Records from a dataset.
....................

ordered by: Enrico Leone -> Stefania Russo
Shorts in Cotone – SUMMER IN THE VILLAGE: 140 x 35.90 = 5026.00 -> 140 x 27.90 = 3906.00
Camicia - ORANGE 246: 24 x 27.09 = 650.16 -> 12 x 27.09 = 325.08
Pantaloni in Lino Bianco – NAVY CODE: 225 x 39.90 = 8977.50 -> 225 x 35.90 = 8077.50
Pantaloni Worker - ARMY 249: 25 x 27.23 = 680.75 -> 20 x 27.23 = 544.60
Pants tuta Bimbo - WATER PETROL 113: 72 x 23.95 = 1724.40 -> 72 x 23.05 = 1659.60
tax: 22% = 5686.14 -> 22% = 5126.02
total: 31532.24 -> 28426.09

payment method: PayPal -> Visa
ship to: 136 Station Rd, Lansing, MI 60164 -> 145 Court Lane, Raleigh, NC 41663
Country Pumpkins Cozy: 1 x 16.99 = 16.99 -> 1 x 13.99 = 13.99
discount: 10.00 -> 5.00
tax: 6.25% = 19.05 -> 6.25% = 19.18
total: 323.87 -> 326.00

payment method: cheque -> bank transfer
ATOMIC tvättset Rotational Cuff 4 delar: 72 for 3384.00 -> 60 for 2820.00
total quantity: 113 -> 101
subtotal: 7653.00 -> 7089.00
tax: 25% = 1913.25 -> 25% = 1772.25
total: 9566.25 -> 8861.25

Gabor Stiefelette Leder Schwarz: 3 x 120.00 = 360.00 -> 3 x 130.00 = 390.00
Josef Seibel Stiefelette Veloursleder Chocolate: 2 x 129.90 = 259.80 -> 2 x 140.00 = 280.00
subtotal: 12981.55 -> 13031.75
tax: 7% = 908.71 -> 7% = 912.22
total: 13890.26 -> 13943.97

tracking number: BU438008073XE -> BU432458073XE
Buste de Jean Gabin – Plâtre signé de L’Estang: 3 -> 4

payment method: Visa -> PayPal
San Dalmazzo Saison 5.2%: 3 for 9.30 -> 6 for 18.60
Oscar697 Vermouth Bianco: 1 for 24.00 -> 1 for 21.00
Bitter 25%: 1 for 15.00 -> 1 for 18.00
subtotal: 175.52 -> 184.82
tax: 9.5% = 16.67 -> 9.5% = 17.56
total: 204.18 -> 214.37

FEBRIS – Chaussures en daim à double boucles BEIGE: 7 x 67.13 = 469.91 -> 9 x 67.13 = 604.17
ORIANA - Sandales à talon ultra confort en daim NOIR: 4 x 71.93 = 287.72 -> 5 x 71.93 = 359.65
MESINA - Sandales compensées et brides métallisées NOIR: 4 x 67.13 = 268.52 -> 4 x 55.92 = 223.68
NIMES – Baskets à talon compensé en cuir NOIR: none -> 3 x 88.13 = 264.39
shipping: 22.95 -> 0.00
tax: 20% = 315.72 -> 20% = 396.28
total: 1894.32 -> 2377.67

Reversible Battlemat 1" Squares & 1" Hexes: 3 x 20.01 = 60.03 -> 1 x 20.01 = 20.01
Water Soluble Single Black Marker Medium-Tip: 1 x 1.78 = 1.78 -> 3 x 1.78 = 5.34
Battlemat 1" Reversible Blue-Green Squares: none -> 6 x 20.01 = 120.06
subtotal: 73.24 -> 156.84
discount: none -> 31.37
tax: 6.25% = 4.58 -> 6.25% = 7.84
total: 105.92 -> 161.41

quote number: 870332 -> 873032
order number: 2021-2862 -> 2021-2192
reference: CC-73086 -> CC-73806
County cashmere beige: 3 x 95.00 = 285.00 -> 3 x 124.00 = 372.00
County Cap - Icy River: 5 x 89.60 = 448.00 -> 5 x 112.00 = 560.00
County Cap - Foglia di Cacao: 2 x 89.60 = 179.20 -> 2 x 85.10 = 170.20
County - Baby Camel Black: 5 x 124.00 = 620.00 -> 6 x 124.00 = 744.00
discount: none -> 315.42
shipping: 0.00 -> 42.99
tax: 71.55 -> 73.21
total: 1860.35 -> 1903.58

....................

Aim of the task. Show all lines in the entries above where the word "Squares" appears.

Exercise response.
Reversible Battlemat 1" Squares & 1" Hexes: 3 x 20.01 = 60.03 -> 1 x 20.01 = 20.01
Battlemat 1" Reversible Blue-Green Squares: none -> 6 x 20.01 = 120.06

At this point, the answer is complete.